Given records:
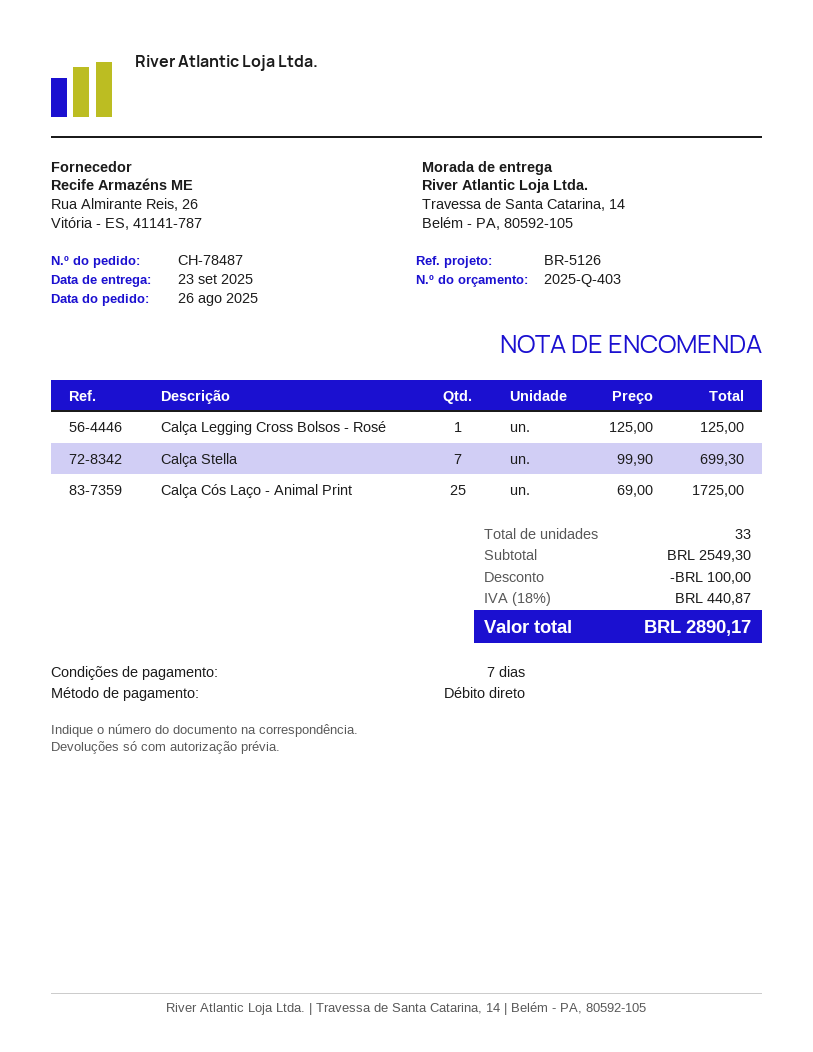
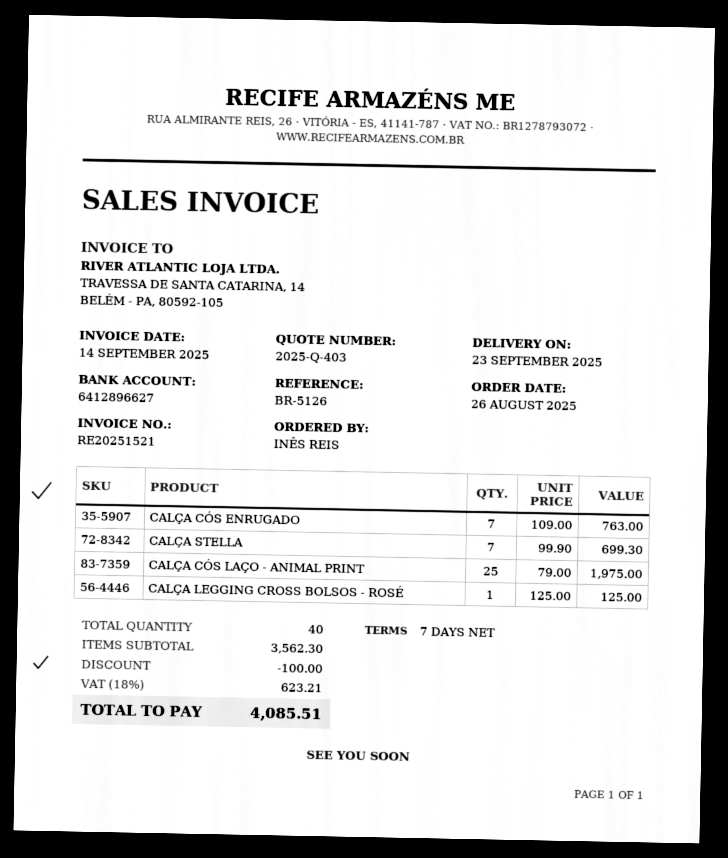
Calça Cós Laço - Animal Print: 25 x 69.00 = 1725.00 -> 25 x 79.00 = 1975.00
CALÇA CÓS ENRUGADO: none -> 7 x 109.00 = 763.00
total quantity: 33 -> 40
subtotal: 2549.30 -> 3562.30
tax: 18% = 440.87 -> 18% = 623.21
total: 2890.17 -> 4085.51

Exercise brief: Only the lines from the one containing "subtotal: 2549.30 -> 3562.30" through the last line of the records should appear, each written out exactly.

Expected answer:
subtotal: 2549.30 -> 3562.30
tax: 18% = 440.87 -> 18% = 623.21
total: 2890.17 -> 4085.51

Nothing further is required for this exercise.